NOAA ERDDAP
Easier access to scientific data
   
Brought to you by NOAA NMFS SWFSC ERD    
 

Working with the datasets.xml File

[This web page will only be of interest to ERDDAP administrators.]

After you have followed the ERDDAP installation instructions, you must edit the datasets.xml file in tomcat/content/erddap/ to describe the datasets that your ERDDAP installation will serve.

Table of Contents


 

Introduction

Some Assembly Required
Setting up a dataset in ERDDAP isn't just a matter of pointing to the dataset's directory or URL. You have to write a chunk of XML for datasets.xml which describes the dataset.

If you buy into these ideas and expend the effort to create the XML for datasets.xml, you get all the advantages of ERDDAP, including: Making the datasets.xml takes considerable effort for the first few datasets, but it gets easier. After the first dataset, you can often re-use a lot of your work for the next dataset. Fortunately, there are two Tools to help you create the XML for each dataset in datasets.xml.
If you get stuck, please send an email with the details to bob dot simons at noaa dot gov.
Or, you can join the ERDDAP Google Group / Mailing List and post your question there.

Data Provider Form
When a data provider comes to you hoping to add some data to your ERDDAP, it can be difficult and time consuming to collect all of the metadata (information about the dataset) needed to add the dataset into ERDDAP. Many data sources (for example, .csv files, Excel files, databases) have no internal metadata.
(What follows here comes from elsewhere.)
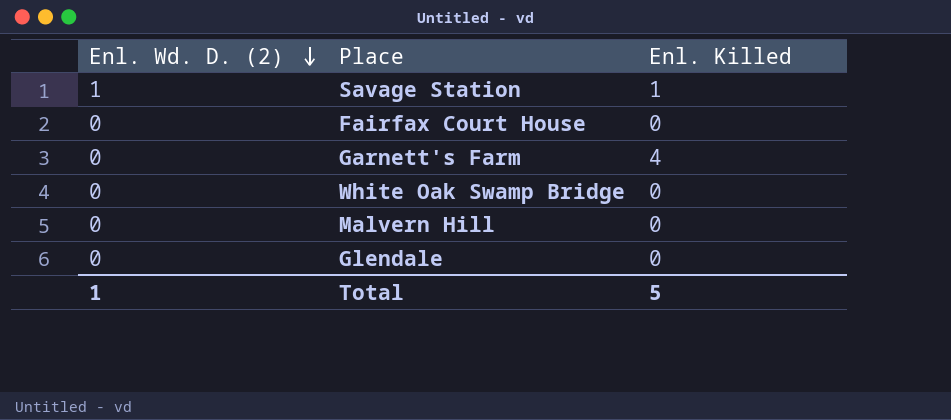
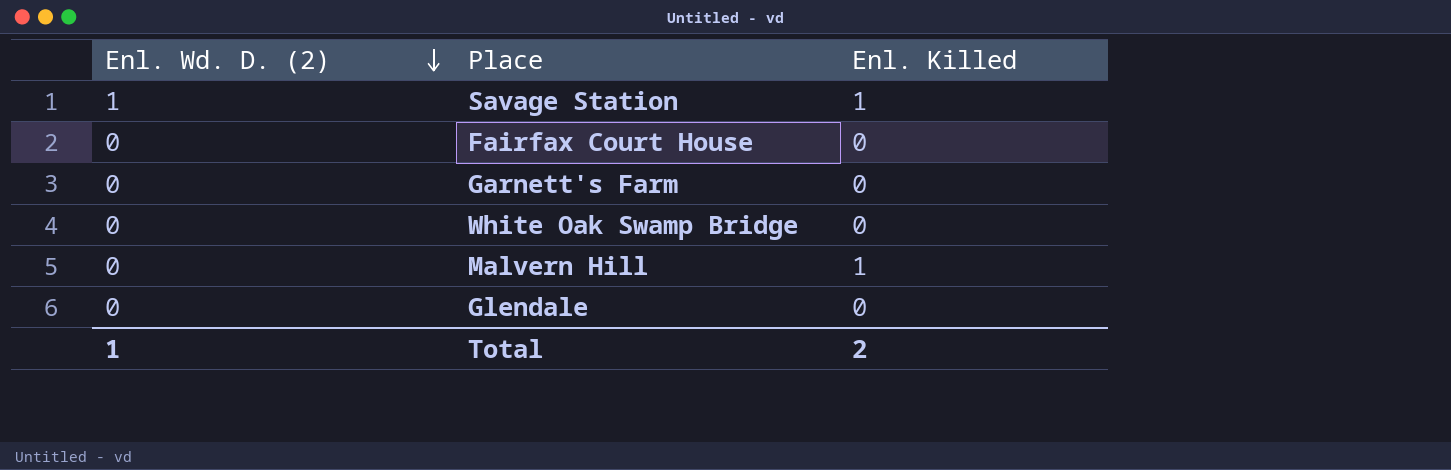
Garnett's Farm | Enl. Killed: 4 -> 0
Malvern Hill | Enl. Killed: 0 -> 1
Total | Enl. Killed: 5 -> 2

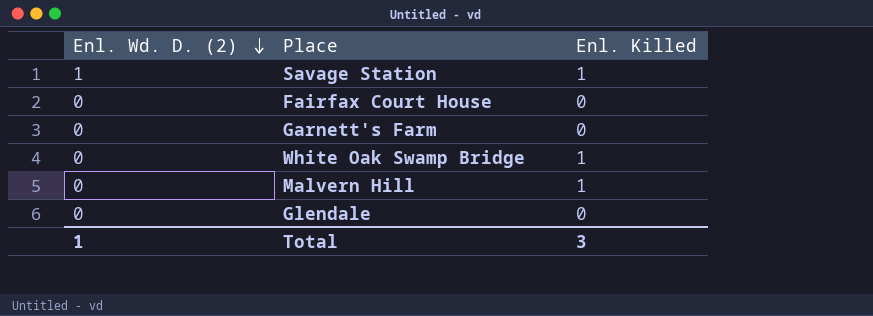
White Oak Swamp Bridge | Enl. Killed: 0 -> 1
Total | Enl. Killed: 2 -> 3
So ERDDAP has a Data Provider Form which gathers metadata from the data provider and gives the data provider some other guidance, including extensive guidance for Data In Databases. The information submitted is converted into the datasets.xml format and then emailed to the ERDDAP administrator (you) and written (appended) to bigParentDirectory/logs/dataProviderForm.log . Thus, the form semi-automates the process of getting a dataset into ERDDAP, but the ERDDAP administrator still has to complete the datasets.xml chunk and deal with getting the data file(s) from the provider or connecting to the database.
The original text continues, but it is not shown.